Just a quick recap of this evening:
Hubby has had a tough, tough week at work. He is top management for a manufacturing plant that just did some huge layoffs with more to come. He has burned off some steam this week – played ball last night, took one of his guys out for a quick drink another night. So he tells me this morning he is going to happy hour with the HR guy at 4:00 PM, and he will be home at his regular time (around 6:30 PM).
I have had a tough, tough week with the Moose. He is not into sleeping lately, which means I don’t get any sleep at night. Hubby’s parents are coming into town tonight (Friday), so I spend all week cleaning up the house and trying to keep a crazy, mobile Moose entertained. I spend all day doing final clean-ups, going to the store, stocking up. All I want is to have a nice dinner with hubby tonight before his folks come in. Moose is not letting me do anything. He is tired, hungry, tired and is only happy when I am holding him. I can’t make dinner. I am starving.
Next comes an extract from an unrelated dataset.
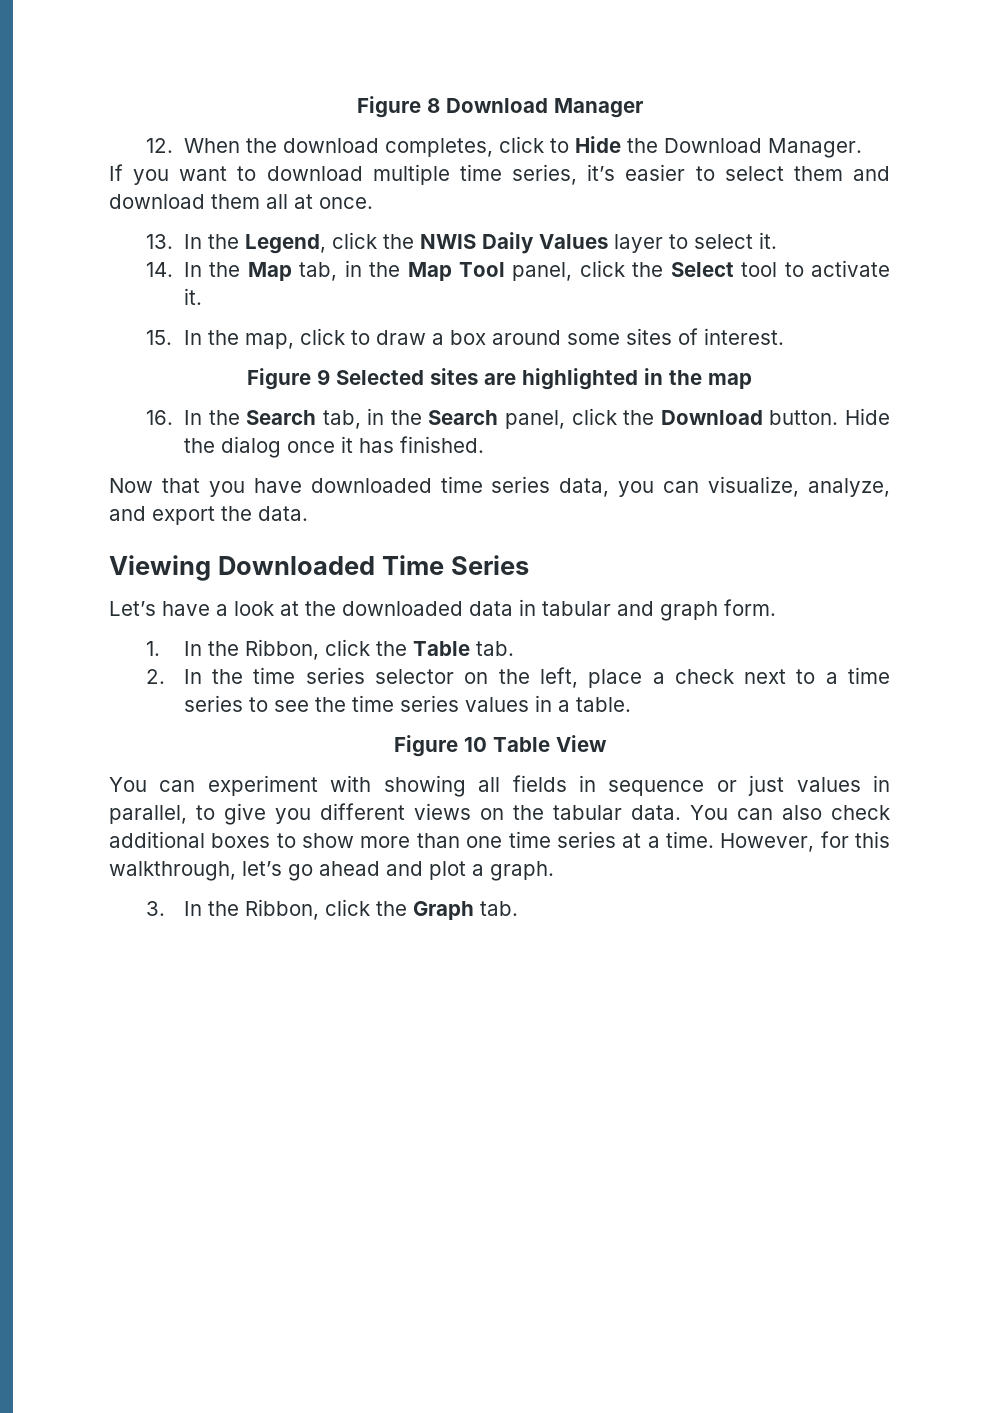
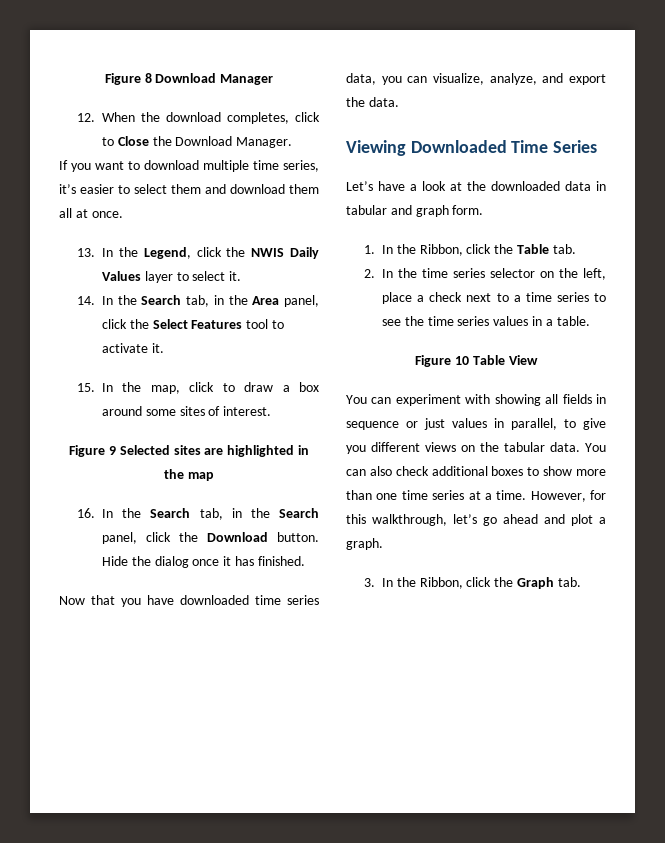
- 12. When the download completes, click to Hide the Download Manager.
+ 12. When the download completes, click to Close the Download Manager.
- 14. In the Map tab, in the Map Tool panel, click the Select tool to activate it.
+ 14. In the Search tab, in the Area panel, click the Select Features tool to activate it.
It is 7 PM and Hubby isn’t home yet. I am annoyed, but I know I can’t blame him. I still have to clean the guest bath. Not that his parents care, but it smells like sweaty feet and gym socks because that is where hubby dumps his dirty shit after playing ball.
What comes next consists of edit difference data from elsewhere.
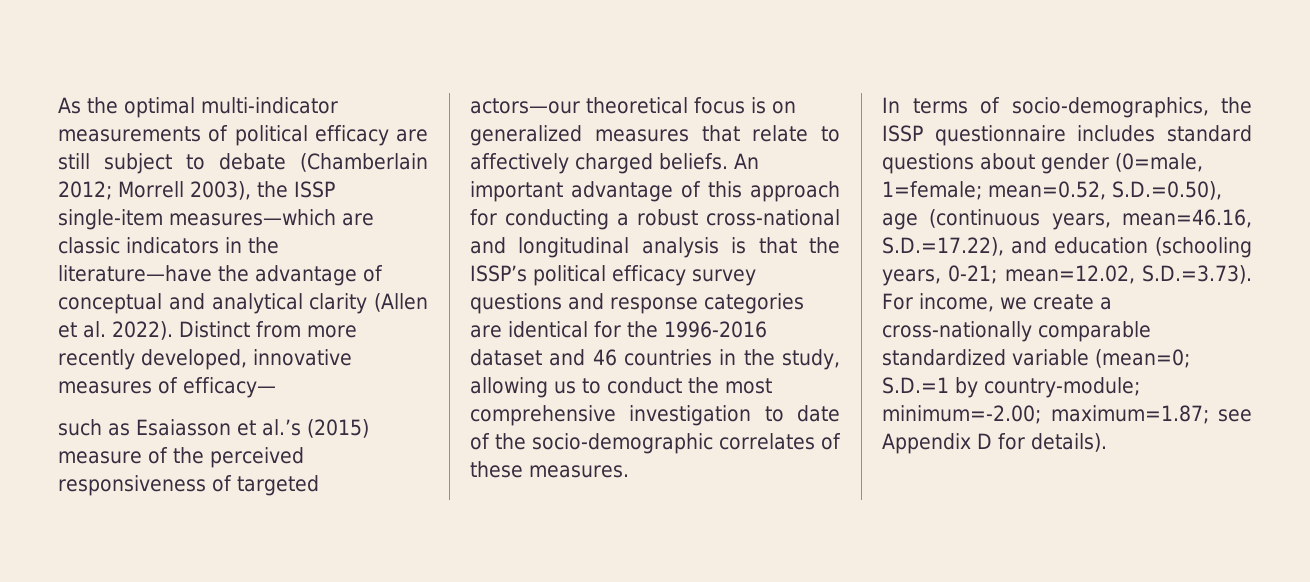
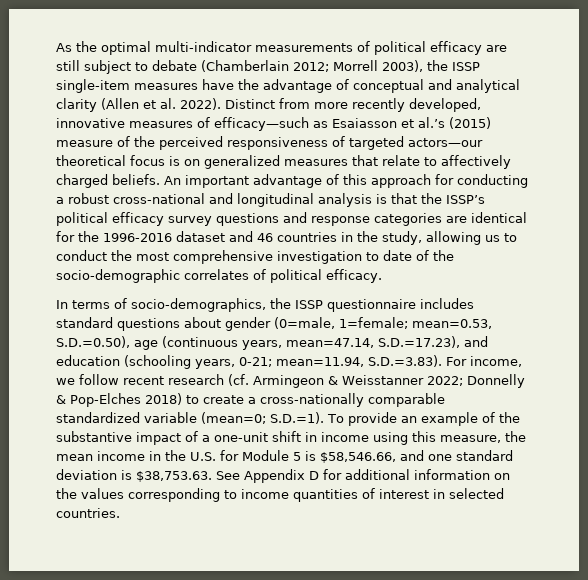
- As the optimal multi-indicator measurements of political efficacy are still subject to debate (Chamberlain 2012; Morrell 2003), the ISSP single-item measures—which are classic indicators in the literature—have the advantage of conceptual and analytical clarity (Allen et al. 2022).
+ As the optimal multi-indicator measurements of political efficacy are still subject to debate (Chamberlain 2012; Morrell 2003), the ISSP single-item measures have the advantage of conceptual and analytical clarity (Allen et al. 2022).
- Distinct from more recently developed, innovative measures of efficacy—
- such as Esaiasson et al.’s (2015) measure of the perceived responsiveness of targeted actors—our theoretical focus is on generalized measures that relate to affectively charged beliefs.
+ Distinct from more recently developed, innovative measures of efficacy—such as Esaiasson et al.’s (2015) measure of the perceived responsiveness of targeted actors—our theoretical focus is on generalized measures that relate to affectively charged beliefs.
- An important advantage of this approach for conducting a robust cross-national and longitudinal analysis is that the ISSP’s political efficacy survey questions and response categories are identical for the 1996-2016 dataset and 46 countries in the study, allowing us to conduct the most comprehensive investigation to date of the socio-demographic correlates of these measures.
+ An important advantage of this approach for conducting a robust cross-national and longitudinal analysis is that the ISSP’s political efficacy survey questions and response categories are identical for the 1996-2016 dataset and 46 countries in the study, allowing us to conduct the most comprehensive investigation to date of the socio-demographic correlates of political efficacy.
- In terms of socio-demographics, the ISSP questionnaire includes standard questions about gender (0=male, 1=female; mean=0.52, S.D.=0.50), age (continuous years, mean=46.16, S.D.=17.22), and education (schooling years, 0-21; mean=12.02, S.D.=3.73). For income, we create a cross-nationally comparable standardized variable (mean=0; S.D.=1 by country-module; minimum=-2.00; maximum=1.87; see Appendix D for details).
+ In terms of socio-demographics, the ISSP questionnaire includes standard questions about gender (0=male, 1=female; mean=0.53, S.D.=0.50), age (continuous years, mean=47.14, S.D.=17.23), and education (schooling years, 0-21; mean=11.94, S.D.=3.83). For income, we follow recent research (cf. Armingeon & Weisstanner 2022; Donnelly & Pop-Elches 2018) to create a cross-nationally comparable standardized variable (mean=0; S.D.=1). To provide an example of the substantive impact of a one-unit shift in income using this measure, the mean income in the U.S. for Module 5 is $58,546.66, and one standard deviation is $38,753.63. See Appendix D for additional information on the values corresponding to income quantities of interest in selected countries.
So do I complain? Yeah, I tell him I am a little stressed out, but I know I have no place to complain about a few hours of lost sleep compared to the guilt and stress of layoffs. But shit, I just want a little something more than “I’m sorry”.
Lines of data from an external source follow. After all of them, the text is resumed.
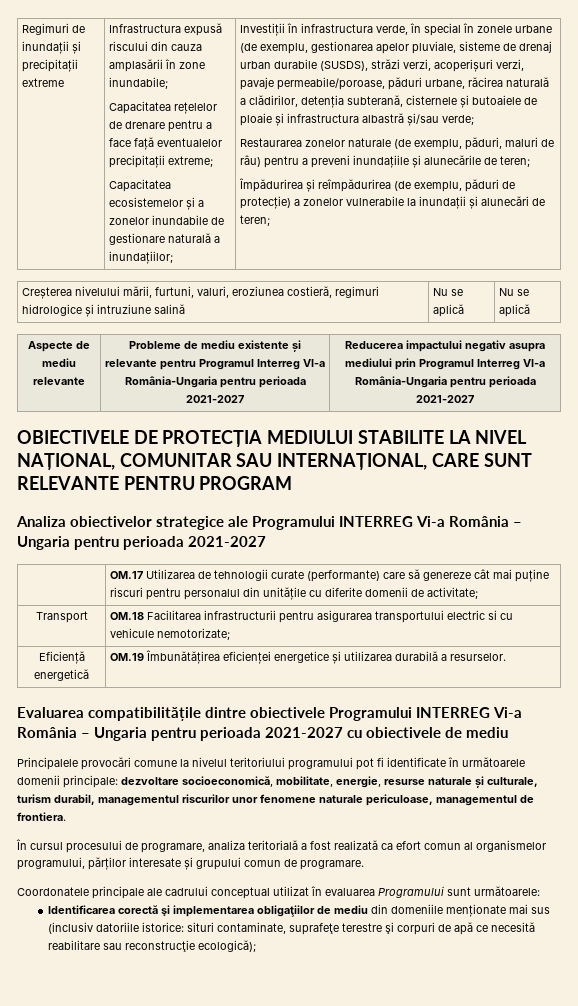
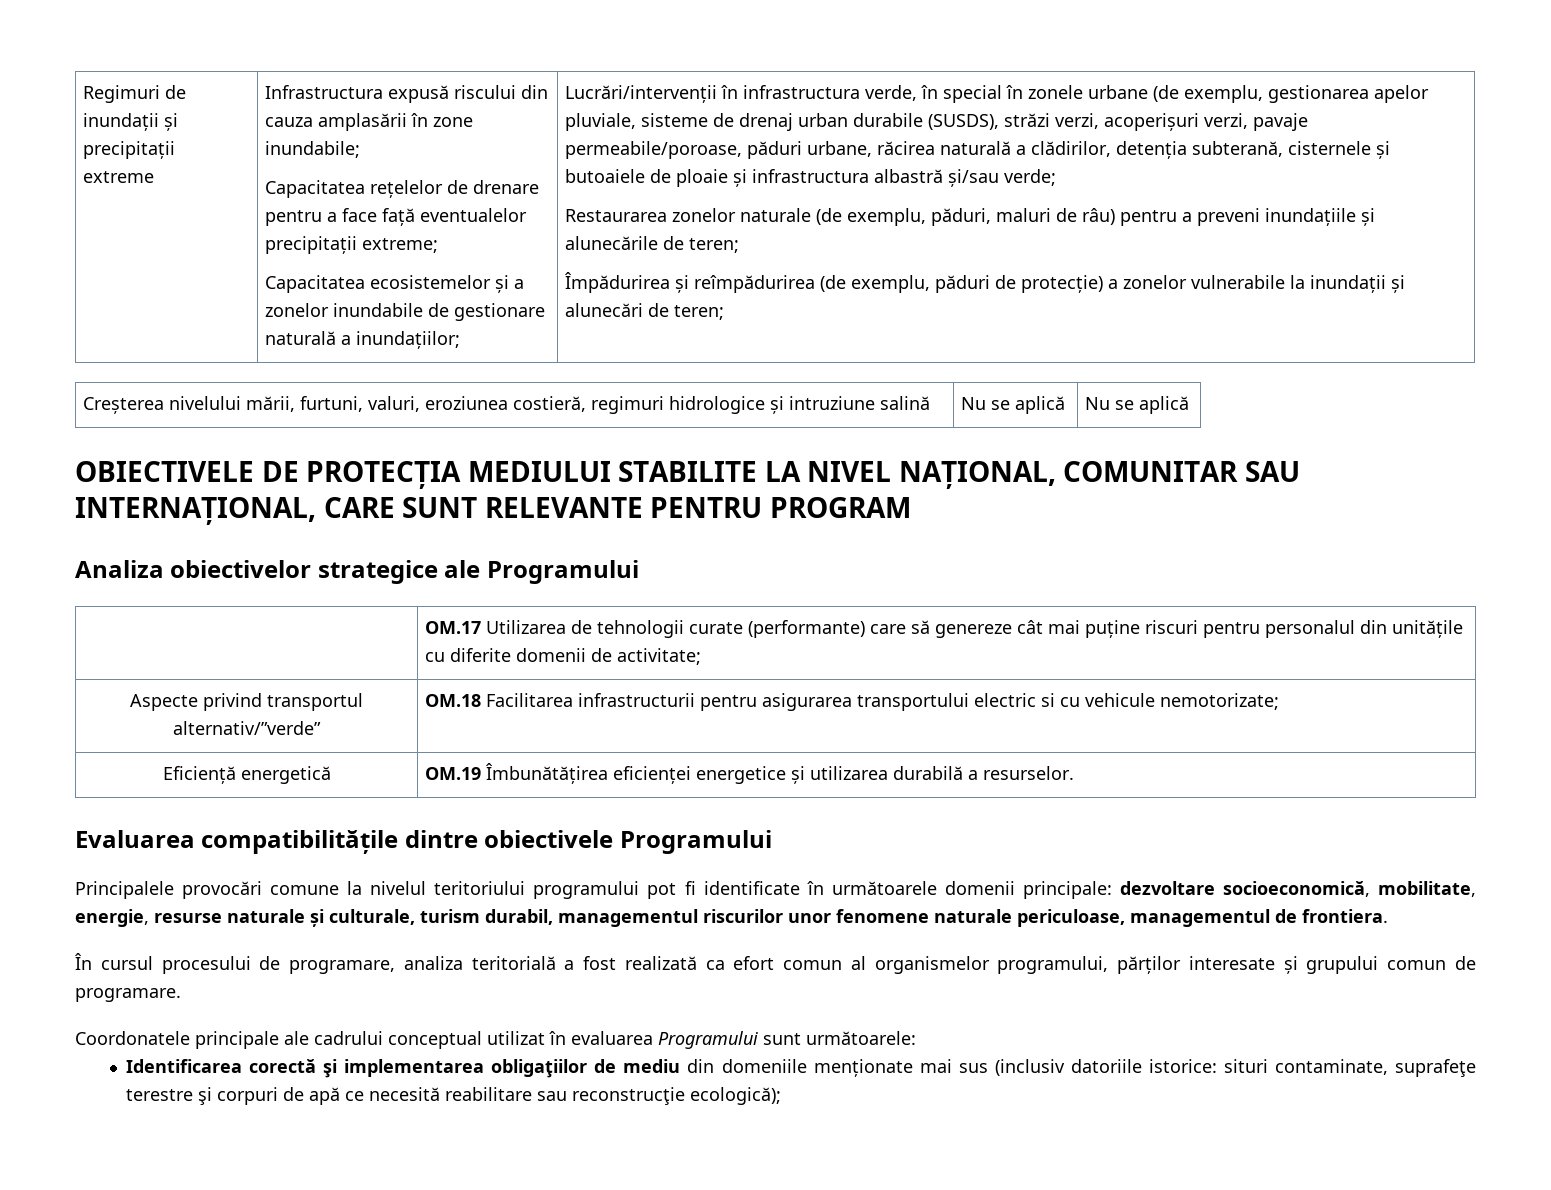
- Investiții în infrastructura verde, în special în zonele urbane (de exemplu, gestionarea apelor pluviale, sisteme de drenaj urban durabile (SUSDS), străzi verzi, acoperișuri verzi, pavaje permeabile/poroase, păduri urbane, răcirea naturală a clădirilor, detenția subterană, cisternele și butoaiele de ploaie și infrastructura albastră și/sau verde;
+ Lucrări/intervenții în infrastructura verde, în special în zonele urbane (de exemplu, gestionarea apelor pluviale, sisteme de drenaj urban durabile (SUSDS), străzi verzi, acoperișuri verzi, pavaje permeabile/poroase, păduri urbane, răcirea naturală a clădirilor, detenția subterană, cisternele și butoaiele de ploaie și infrastructura albastră și/sau verde;
- Aspecte de mediu relevante | Probleme de mediu existente și relevante pentru Programul Interreg VI-a România-Ungaria pentru perioada 2021-2027 | Reducerea impactului negativ asupra mediului prin Programul Interreg VI-a România-Ungaria pentru perioada 2021-2027
- Analiza obiectivelor strategice ale Programului INTERREG Vi-a România – Ungaria pentru perioada 2021-2027
+ Analiza obiectivelor strategice ale Programului
- Transport | OM.18 Facilitarea infrastructurii pentru asigurarea transportului electric si cu vehicule nemotorizate;
+ Aspecte privind transportul alternativ/”verde” | OM.18 Facilitarea infrastructurii pentru asigurarea transportului electric si cu vehicule nemotorizate;
- Evaluarea compatibilitățile dintre obiectivele Programului INTERREG Vi-a România – Ungaria pentru perioada 2021-2027 cu obiectivele de mediu
+ Evaluarea compatibilitățile dintre obiectivele Programului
I want a job so I can have money to spend on me again. I want a job so I can do something all day besides trying to entertain an almost 1 yr old and listen to Sesame Street. I want to be able to call Hubby and say, “I’m grabbing a drink with the girls tonight” with no further explanation because he knows he has to look after the Moose. I want to be able to have a full night’s sleep because “I have to work tomorrow”. I would LOVE to come home one day to a clean house with a nice dinner and a happy baby.
But then I look at my sweet-eyed baby and that damn Mommy-guilt sets in. I think that’s the real deal, men have NO clue what Mommy-guilt is, does, where in the hell it comes from. Hubby tries to understand, but he always says “But Moose is fine, why do you feel so guilty?”
I wonder how things work in the Beatie household. (For those who don’t know, the Oregon transgender male who gave birth to his daughter). Does he get Mommy guilt? Is it a hormonal woman thing or is it the stay-at-home role that creates it? Do SAH-Dad’s have this guilt?!?!
Ugh. Enough venting. I feel much better now. And I am excited about my in-laws coming. I can’t wait to see their faces light up when they see Moose. And I can’t wait to be pampered just a little by my mother-in-law. She will gladly take the Moose for a walk and let me have some time to myself. Or with Hubby. We’ll see.